I figured out, but have zero corroborating evidence, that this stems from the old, architecturally dramatic NYC Police Headquarters in downtown, in TriBeCa.
[/hijack]
So you are positing that they only took criminals “downtown” in NYC? Because pretty much all cities, before ‘sprawl’, will have police headquarters downtown.
When I saw the first few words of your post, I thught you were going to reference 'up the river".
Yeah, I thought of that. And my first thought, as you say, was “why does ‘up the river sound’ familiar?”
I just remembered hearing “we’re taking you downtown” said in many movies said in a NYC accent.
So now you’ve made me remember my second non-backed up crime-movie sentence:
I believe, and I thought of this while travelling on the train up the Hudson, that “being sent up river” means being sent to Sing-Sing prison, which is up-river from NYC directly on the Hudson shore.
Most definitely. The plot revolves around Tom being sold from a relatively pleasant plantation in Kentucky and eventually arriving at Simon Legree’s huge, brutal, isolated cotton plantation in the Mississippi Valley. The expression “sold down the river” is used repeatedly, although to the best of my recollection literally and not metaphorically.
Let me reiterate this as the responses have drifted:
The expression to “sell down the river” was used widely in and about the American slave trade to indicate selling a person for maximal profit and into more depraved conditions, and difficult to trace a single origin. Hence it is used generically to indicate depraved profit seeking.
With reference to ones mother in particular as in “he’d sell his own mother down the river”, this reference is uniquely traceable to Mark Twain’s “Puddin’head Wilson” as astorian pointed out. This expression indicates depravity staked upon depravity.
From what I’ve read, the implication is that upriver (i.e. Kentucky, other points away from the deep south) the farm and plantation work was lighter and more varied. Downriver, there were the big cotton plantations.
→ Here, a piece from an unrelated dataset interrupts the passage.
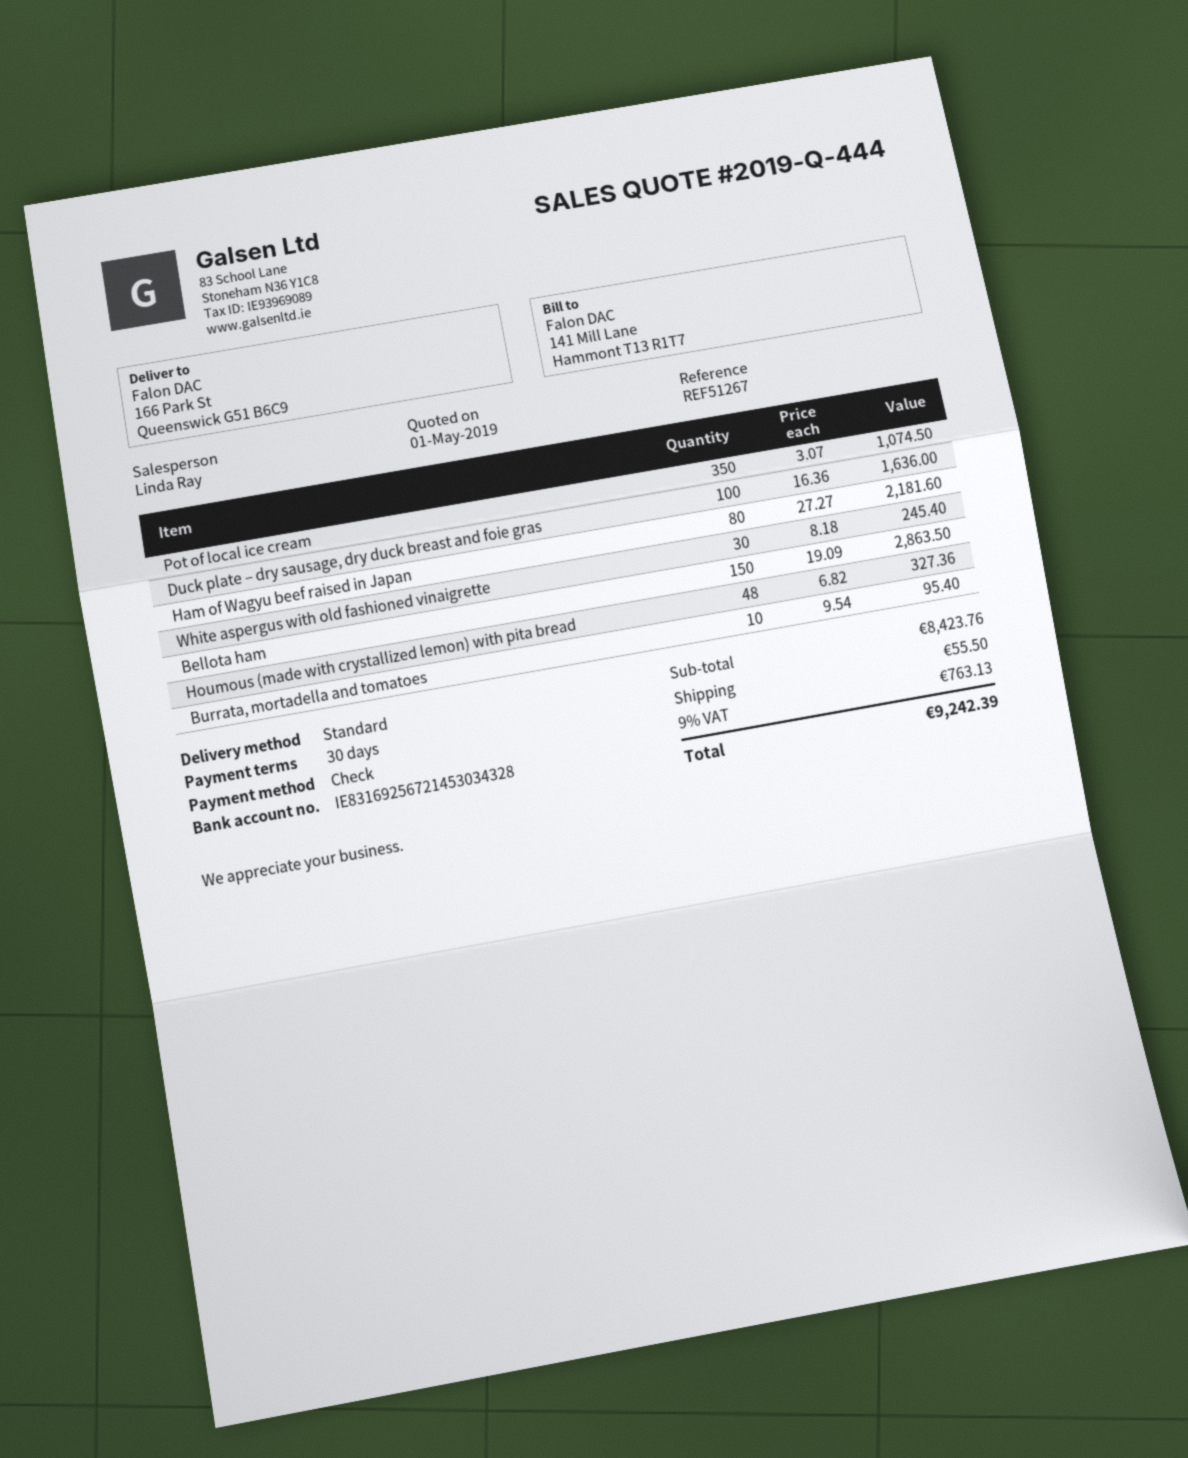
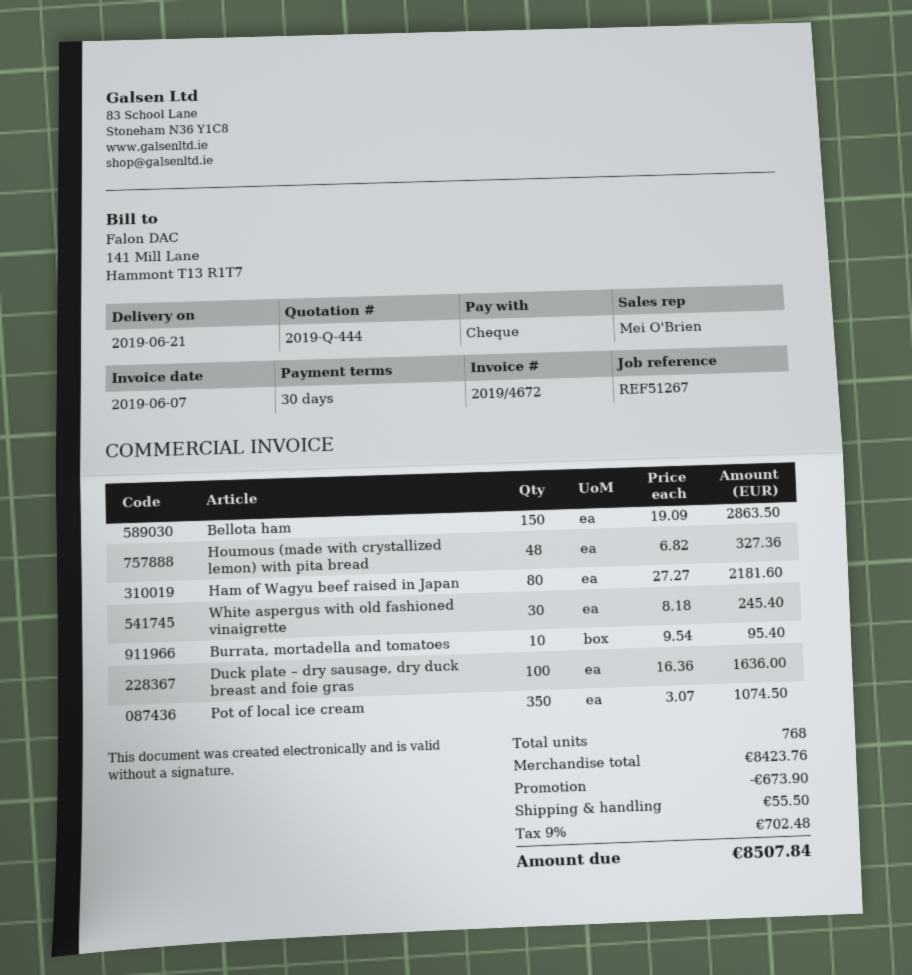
sales rep: Linda Ray -> Mei O'Brien
discount: none -> 673.90
tax: 9% = 763.13 -> 9% = 702.48
total: 9242.39 -> 8507.84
The “hard work and starving” is as I recall from a previous discussion - the problem with picking cotton is it’s a month or so of hard work followed by nothing to do. It is painful - apparently the cotton bolls have sharp points and hands become heavily callused from all the tiny pricks sustained doing the work (“cotton pickin’ hands”). Also, the rest of the year there is very little to do; with paid help, they’d either leave for other jobs or you’d pay them to do nothing, which is why slaves were more economical. To improve the economical aspect, slaves were essentially starved on minimum rations during down time, which was not healthy. (and probably did not help if trying to make more slaves)
All in all, not a desirable situation for slaves (as if any slavery is desirable). Plus, the harsh conditions obviously led to a higher “turnover” and an ongoing demand for more slaves. Since importing slaves had been illegal and risky for much of the decades before the civil war, the appropriate source was to buy up slaves that became available up-river. And presumably then for callous slave-owners upriver, they could get better prices for slaves from down-river. I assume Tom sold his mom downriver for a few dollars more…
In Heinlein’s “Logic of Empire”, the phrase “sold south” is used/revived in the context of selling the contracts of indentured laborers (all but slaves in practice) from the stiflingly hot but bearable north polar region of Venus to the lower latitudes where worker mortality is accounted for in the balance sheets.